Algorithms for AIML generation

MeisterUrian edited this page Feb 23, 2017 · 6 revisions

I. Auto generation AIML (Code name "Six Phases"):

source: http://workshop.colips.org/re-wochat/documents/07_Paper_7.pdf

  1. Phase One: Read the dialogue text from the corpus and insert it in a vector.

  2. Phase Two: Text reprocessing modules, where all linguistic annotations such as overlapping, fillers and other linguistic annotations are filtered.

  3. Phase Three: converter module, where the pre- processed text is passed to the converter to consider the first turn as a pattern and the second as a template. Removing all punctuation from the patterns and converting it to upper case is done during this phase.

  4. Phase Four: Copy these atomic categories in an AIML file.

  5. Phase Five: Building a frequency list of patterns lexical. This list will be used to obtain the first and second most significant words (least frequent words) from each utterance.

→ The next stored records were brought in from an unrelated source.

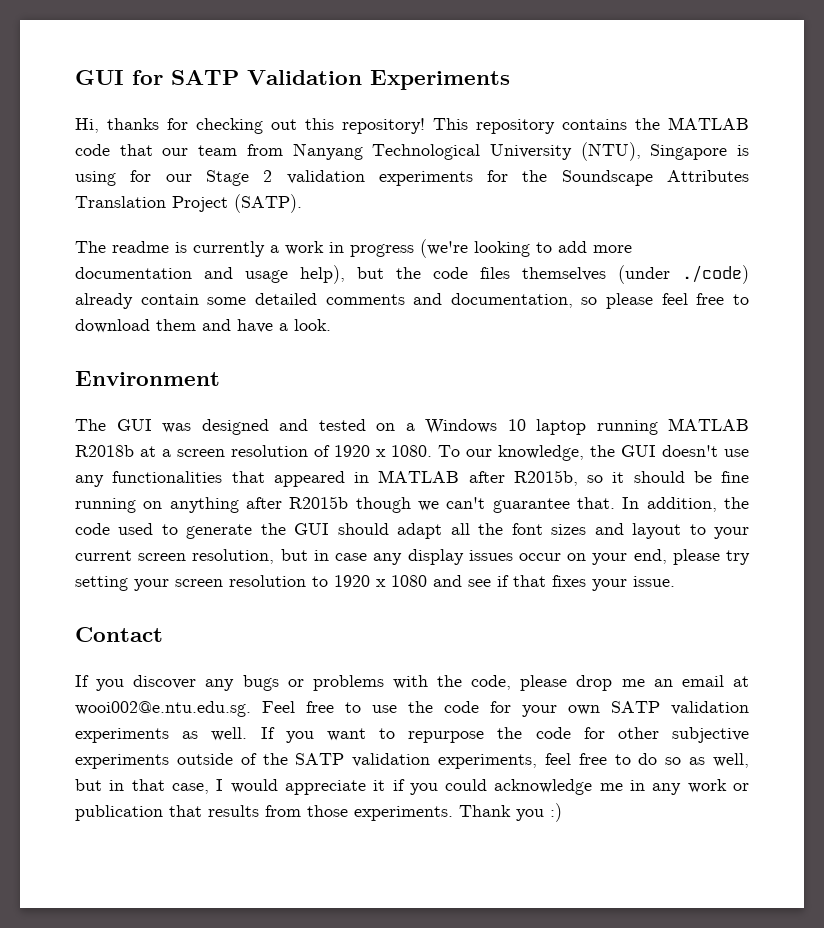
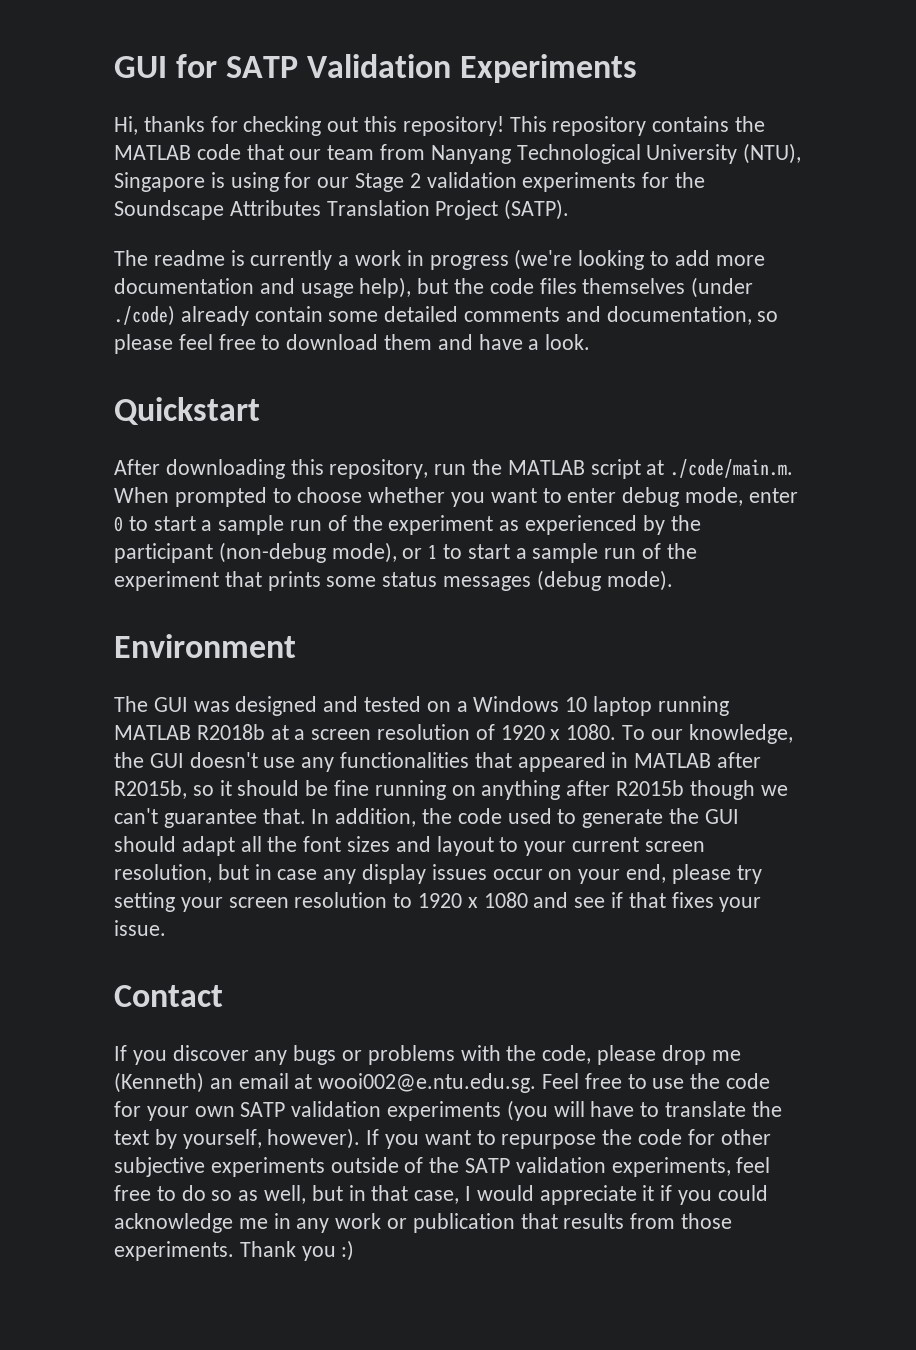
(331, 325) none -> [114,397,260,425] [114,459,794,479] [114,487,798,507] [114,515,701,535] [114,542,697,563] [114,570,673,591] // Quickstart // After downloading this repository, run the MATLAB script at ./code/main.m. When prompted to choose whether you want to enter debug mode, enter 0 to start a sample run of the experiment as experienced by the participant (non-debug mode), or 1 to start a sample run of the experiment that prints some status messages (debug mode).
(645, 683) none -> [114,1072,204,1093] (Kenneth)
[182,727,248,741] as well. -> [506,1100,782,1121] [114,1128,361,1149] (you will have to translate the text by yourself, however).

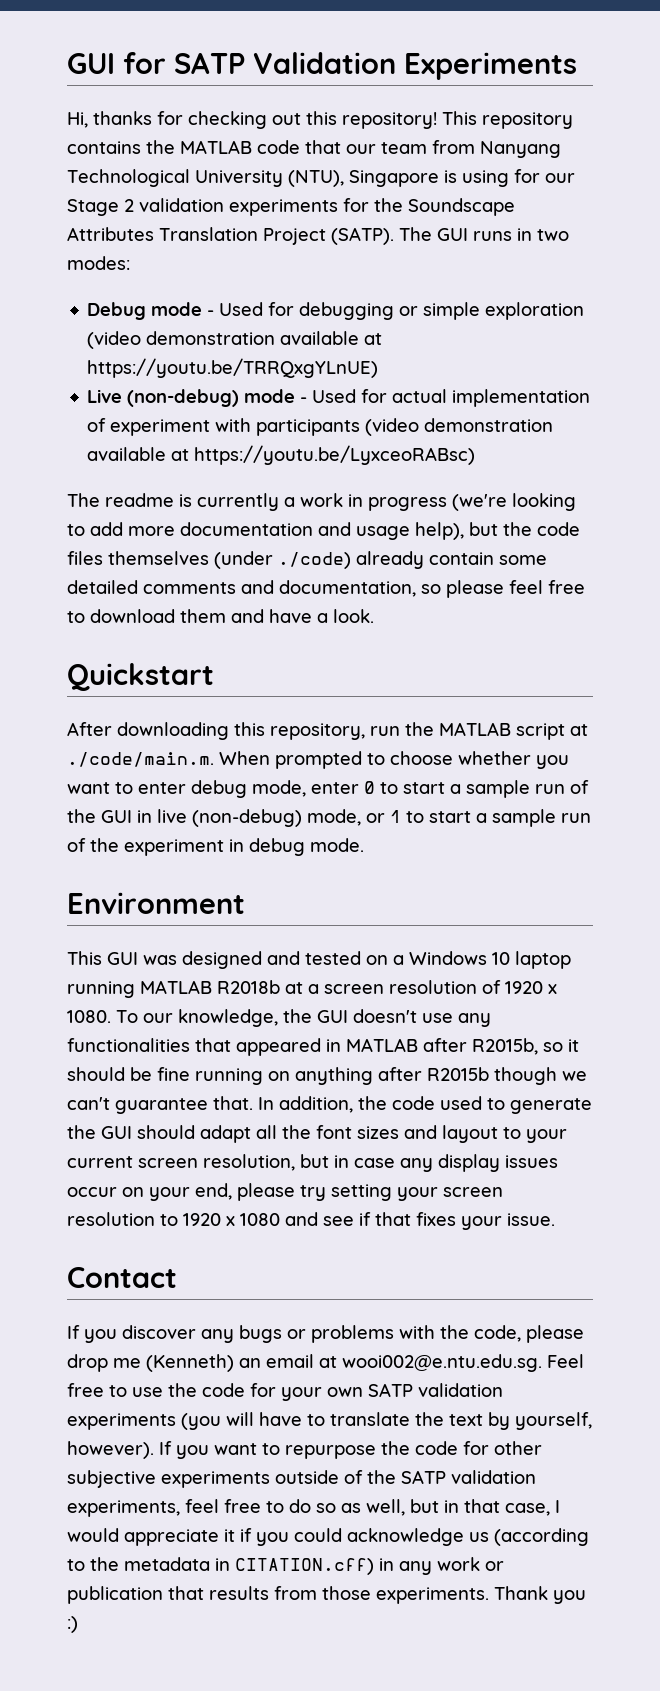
(570, 209) none -> [399,227,569,241] [67,256,130,270] [87,302,585,320] [87,331,383,349] [87,358,379,378] [87,389,591,407] [87,418,554,436] [87,445,476,465] The GUI runs in two modes: // Debug mode - Used for debugging or simple exploration (video demonstration available at https://youtu.be/TRRQxgYLnUE) // Live (non-debug) mode - Used for actual implementation of experiment with participants (video demonstration available at https://youtu.be/LyxceoRABsc)
[388,515,701,535] [114,542,397,563] experiment as experienced by the participant (non-debug mode), -> [101,809,361,827] GUI in live (non-debug) mode,
[224,570,673,591] that prints some status messages (debug mode). -> [229,838,364,856] in debug mode.
[114,696,148,712] The -> [67,951,102,965] This
[238,1218,268,1229] me -> [469,1528,589,1546] [67,1557,374,1575] us (according to the metadata in CITATION.cff)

  6. Phase Six: Building the default category file. AIML pattern-matching rules, known as “categories”, are created. There are two possible types of match: input matches a complete pattern so atomic categories will be matched; or input matches 1 st or 2 nd most significant word in the user input (least frequent words).


II. Search the least significant word (by the principle of least influence, using vector vector representation of words;

Code name "Least influence"):

idea: find the least significant word, replace it by star (*) and so create new AIML pattern; it uses cosine Cosine similarity between whole phrase in vector representation and some part of this phrase

algorithm (needs to check by practice):

  1. translate whole text into matrix, where each vector represents one unit (phrase, sentence, paragraph and etc.)

  2. for each unit:

    2.1) delete next word so form new unit (call such units "derivative units")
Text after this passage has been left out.